Introduce prefetch op: affine -> std -> llvm intrinsic

tensorflow / mlir

"Multi-Level Intermediate Representation" Compiler Infrastructure

1.74k stars 260 forks source link

Introduce prefetch op: affine -> std -> llvm intrinsic #225

Closed bondhugula closed 4 years ago

bondhugula commented 5 years ago

Introduce affine.prefetch: op to prefetch using a multi-dimensional subscript on a memref; similar to affine.load but has no effect on semantics, but only on performance.

Provide lowering through std.prefetch, llvm.prefetch and map to llvm's prefetch instrinsic. All attributes reflected through the lowering - locality hint, rw, and instr/data cache.

Signed-off-by: Uday Bondhugula uday@polymagelabs.com

nicolasvasilache commented 5 years ago

Nice progressive lowering!

bondhugula commented 5 years ago

Any comments here?

bondhugula commented 4 years ago

Thanks and sorry for the wait!

What is the rationale for having an affine version of prefetch? It does not produce any value so there is no need to propagate "affine-ness" constraints through it. If you have an affine.prefetch followed by an affine.load, each of those will have their affine maps expanded separately and potentially CSE'd later, there are not complexity savings here. IMO, you could just have an affine.apply followed by an std.prefetch and avoid introducing a new Op with almost duplicate functionality. Is there a further use case that we are not aware of?

The point of having a prefetch op's affine map with the op is no different than the motivation of keeping an affine load or store's map with the op itself. The idea is that whenever the op moves, we want its affine function to move along with it - it's math sort of atomic with it as opposed to a real operation. It's an unnecessary pain to trace the chain of affine.applys and move those along when the prefetch op moves (for eg. when performing fusion/code motion where the prefetch ops are being moved, its affine.applys would have to move along.). We are completely getting rid of creating affine applys that supply results into affine.load/store from everywhere in Transforms/ (it's not completely done yet @andydavis1 @nicolasvasilache have had this discussion ) - affine applys will only exist in some other cases. As for affine.prefetch ops, they could be inserted by passes as well as domain op-specific optimization recipes (typically just in front of loads but with negative shifted subscripts).
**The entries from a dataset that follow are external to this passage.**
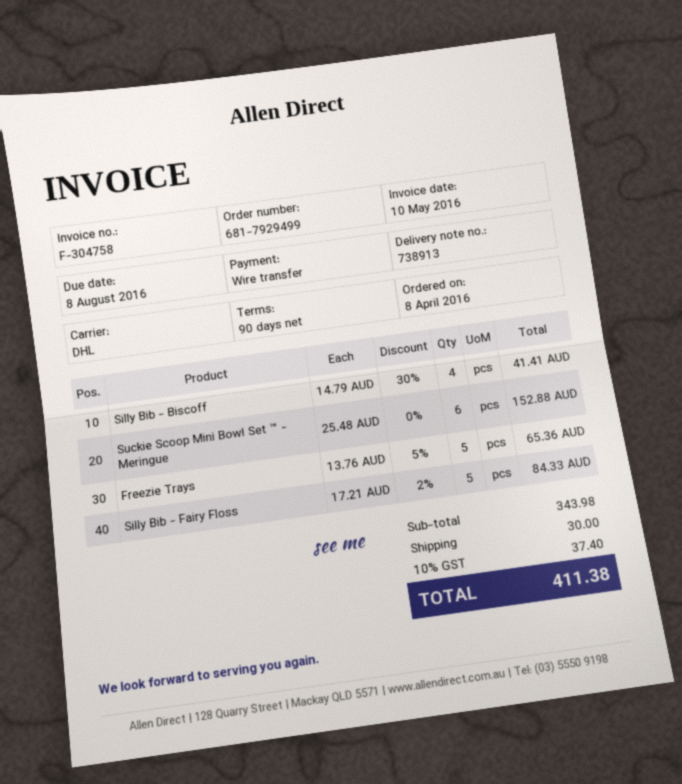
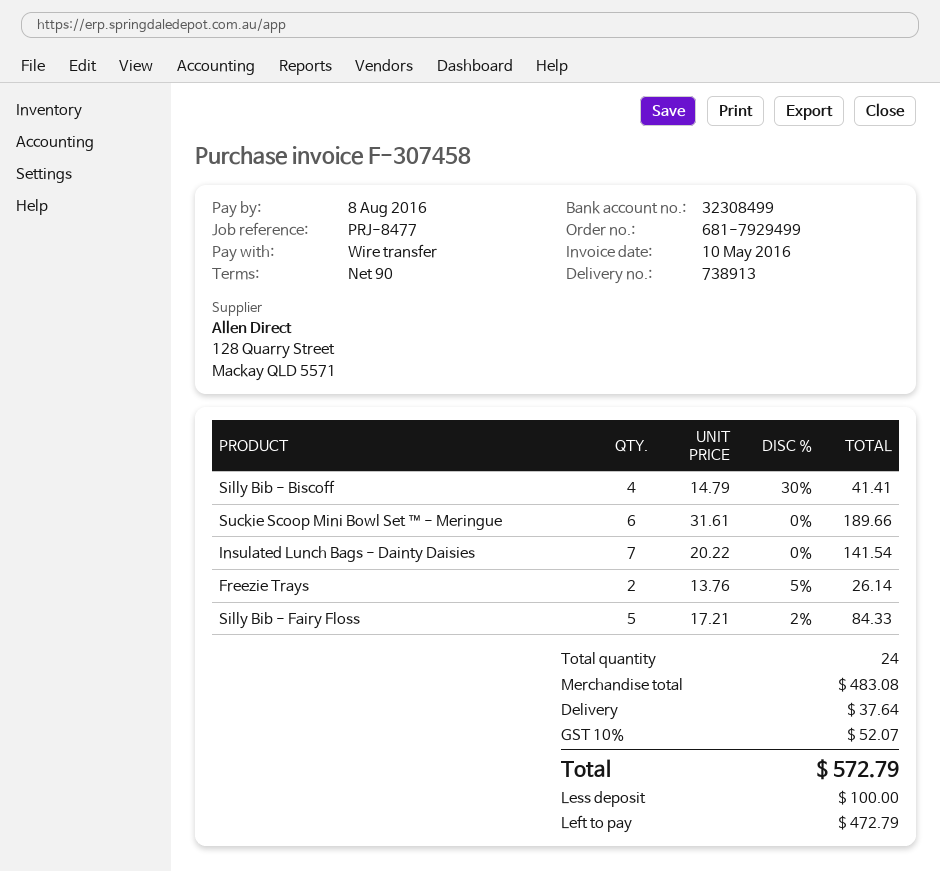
invoice number: F-304758 -> F-307458
Suckie Scoop Mini Bowl Set ™ - Meringue: 6 x 25.48 = 152.88 -> 6 x 31.61 = 189.66
Freezie Trays: 5 x 13.76 - 5% = 65.36 -> 2 x 13.76 - 5% = 26.14
Insulated Lunch Bags - Dainty Daisies: none -> 7 x 20.22 = 141.54
subtotal: 343.98 -> 483.08
shipping: 30.00 -> 37.64
tax: 10% = 37.40 -> 10% = 52.07
total: 411.38 -> 572.79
So their movement is better treated in a way consistent with affine.load/store for things like loop fusion/distribution, peeling, relative shifting, and pipelining.

bondhugula commented 4 years ago

Thanks for the review; fixed most.

ftynse commented 4 years ago

The point of having a prefetch op's affine map with the op is no different than the motivation of keeping an affine load or store's map with the op itself. The idea is that whenever the op moves, we want its affine function to move along with it - it's math sort of atomic with it as opposed to a real operation. It's an unnecessary pain to trace the chain of affine.applys and move those along when the prefetch op moves (for eg. when performing fusion/code motion where the prefetch ops are being moved, its affine.applys would have to move along.). We are completely getting rid of creating affine applys that supply results into affine.load/store from everywhere in Transforms/ (it's not completely done yet @andydavis1 @nicolasvasilache have had this discussion ) - affine applys will only exist in some other cases. As for affine.prefetch ops, they could be inserted by passes as well as domain op-specific optimization recipes (typically just in front of loads but with negative shifted subscripts). So their movement is better treated in a way consistent with affine.load/store for things like loop fusion/distribution, peeling, relative shifting, and pipelining.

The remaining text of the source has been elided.